GenericMappingTools / pygmt

A Python interface for the Generic Mapping Tools.
https://www.pygmt.org
BSD 3-Clause "New" or "Revised" License
758 stars 220 forks source link

Access to load in memory coastline data #1636

Open aragong opened 2 years ago

aragong commented 2 years ago

Description of the desired feature I would like to have a method to obtain coastline data in python memory, as dataframe or similar standard format.
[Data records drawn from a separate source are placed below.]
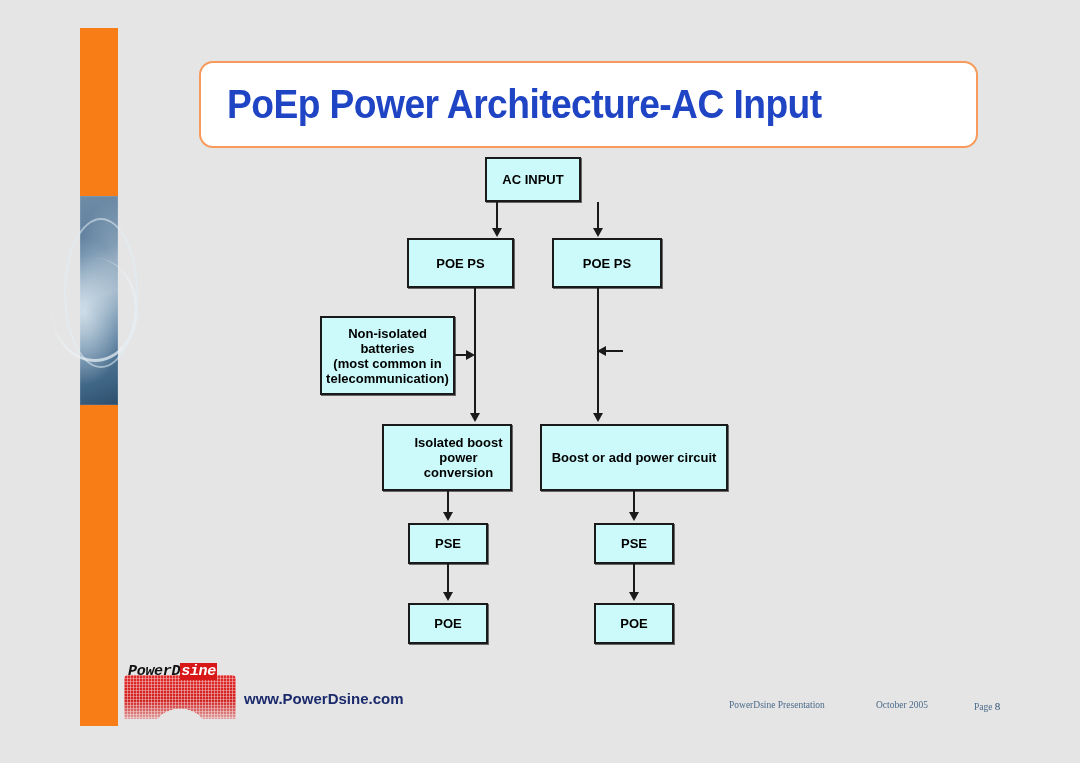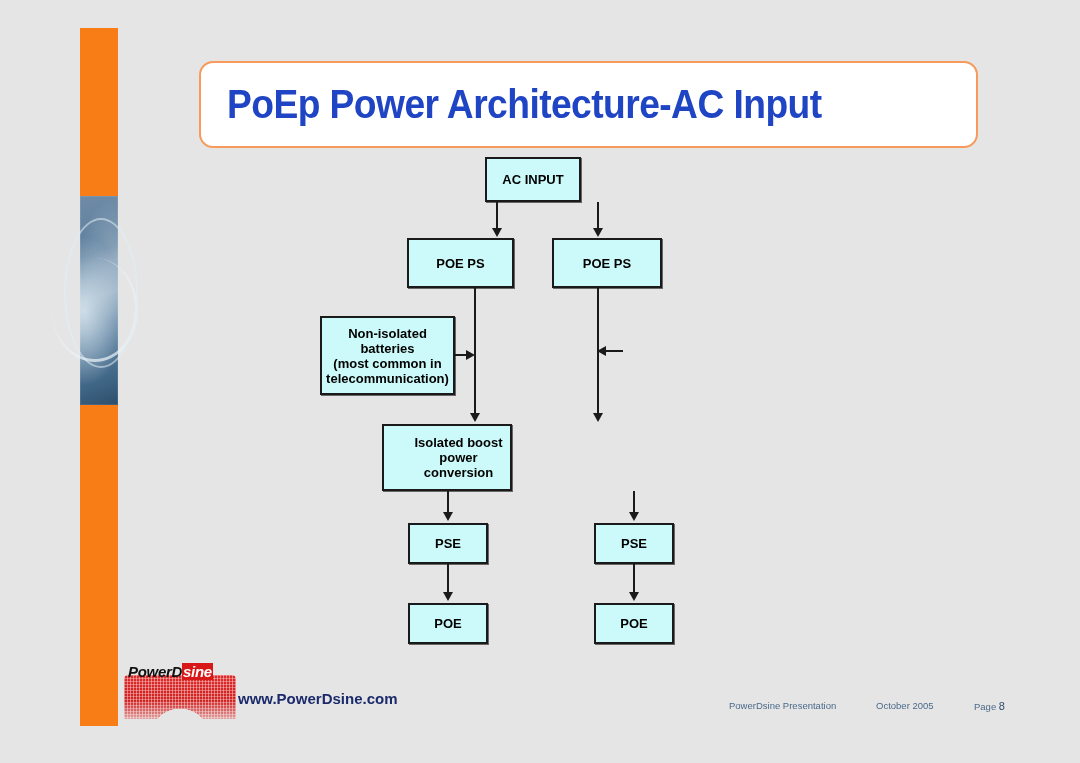"Boost or add power circuit" div.node { html: none -> <div> <span>Boost or add power circuit</span> </div> }
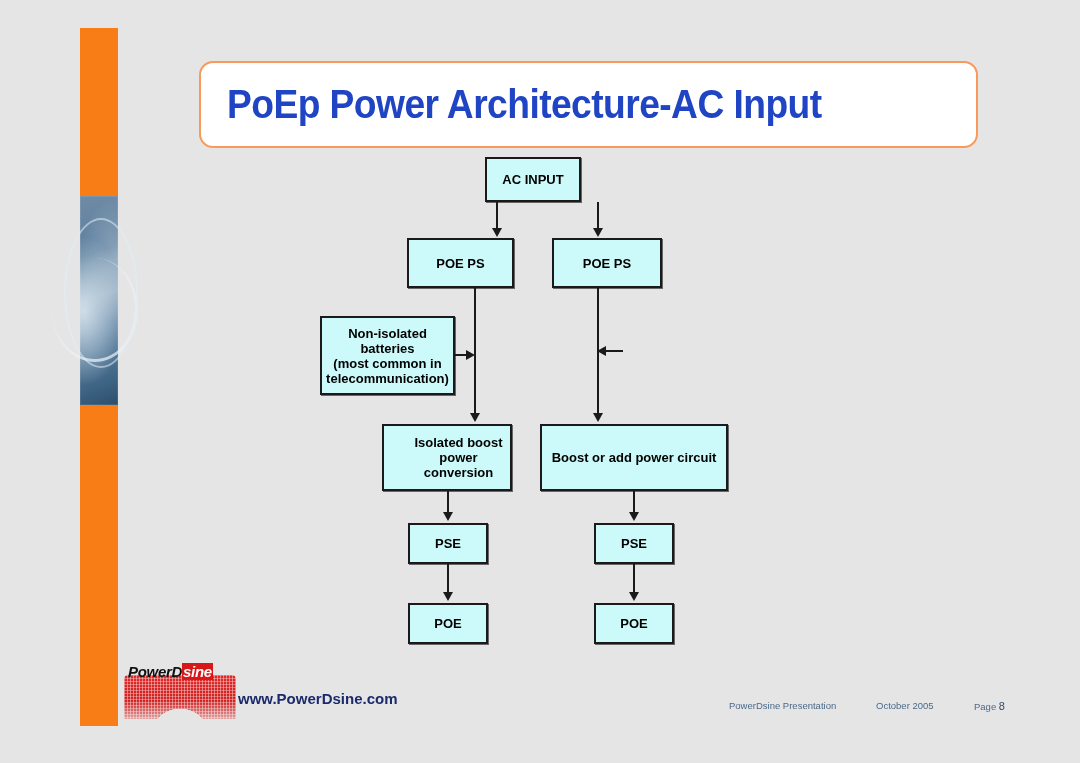"PowerDsine" .logo-text { font-family: none -> Liberation Mono, monospace }
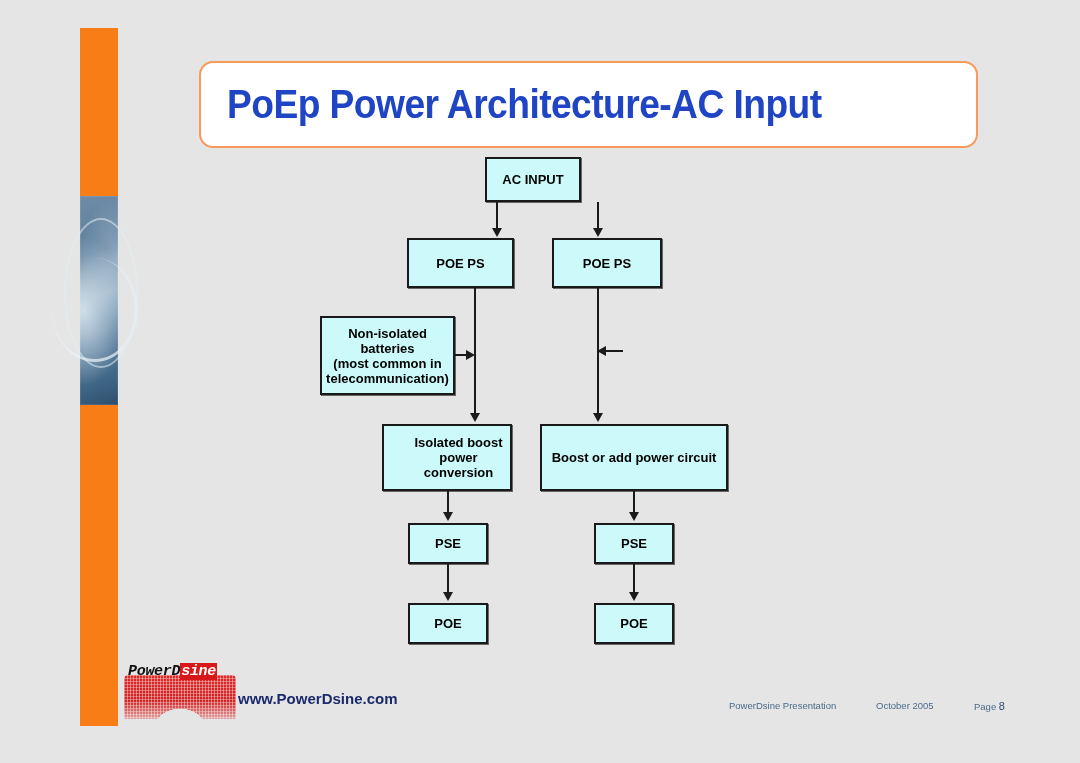"www.PowerDsine.com" .site-url { left: 238px -> 244px }
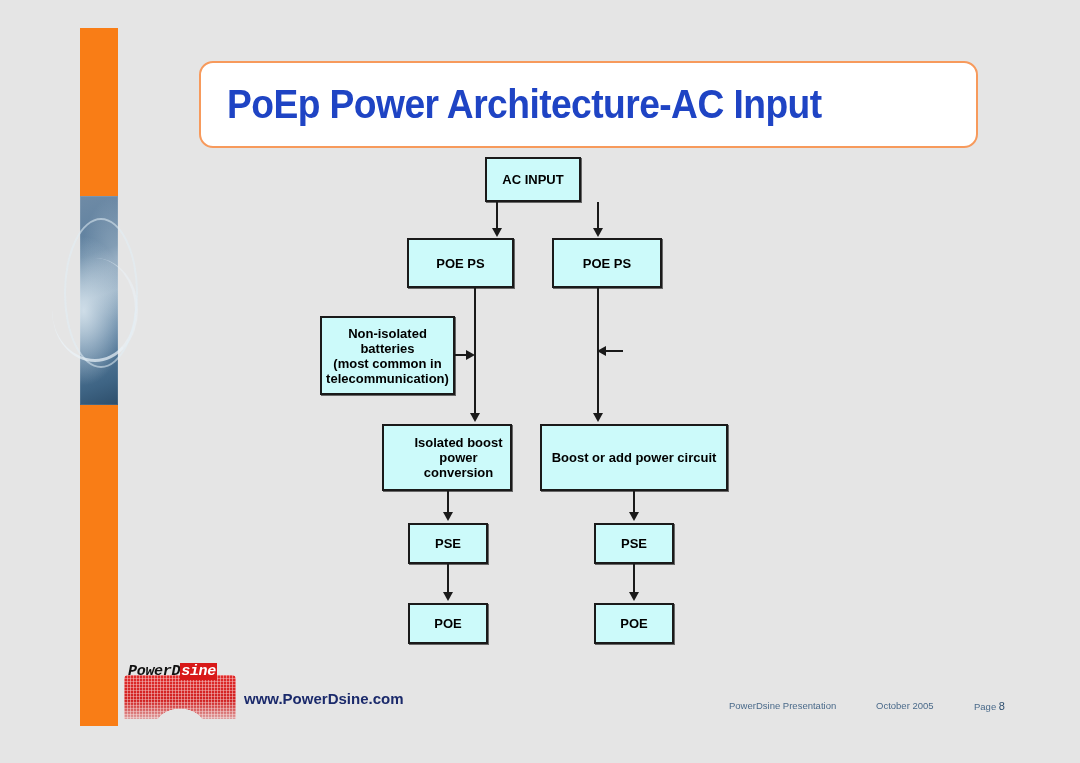"PowerDsine Presentation" .foot-meta { font-family: none -> Liberation Serif, serif }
I think this method fits perfectly within the section pygmt.datasets like:

coast = pygmt.datasets.load_coastline(resolution="keyword", region="ES")

And the dataframe would look like:

polygon_id longitude latitude area
0 -3.5 43.2 123
0 -3.6 43.5 123
0 -3.5 43.5 123
0 -3.6 43.2 123
1 -3.8 42.2 123
1 -3.9 42.5 123
1 -3.8 42.5 123
1 -3.9 42.2 123
2 ... ... ...
... ... ... ...

I think this feature is a basic that will be used by many people and can improve the visibility/use of pyGMT. At the end of the day, we want a library to access the basics easily (to plot and also load data)

Also, I miss having direct access to GEBCO gridded bathymetry data that in coastal/ocean environments is really demanded.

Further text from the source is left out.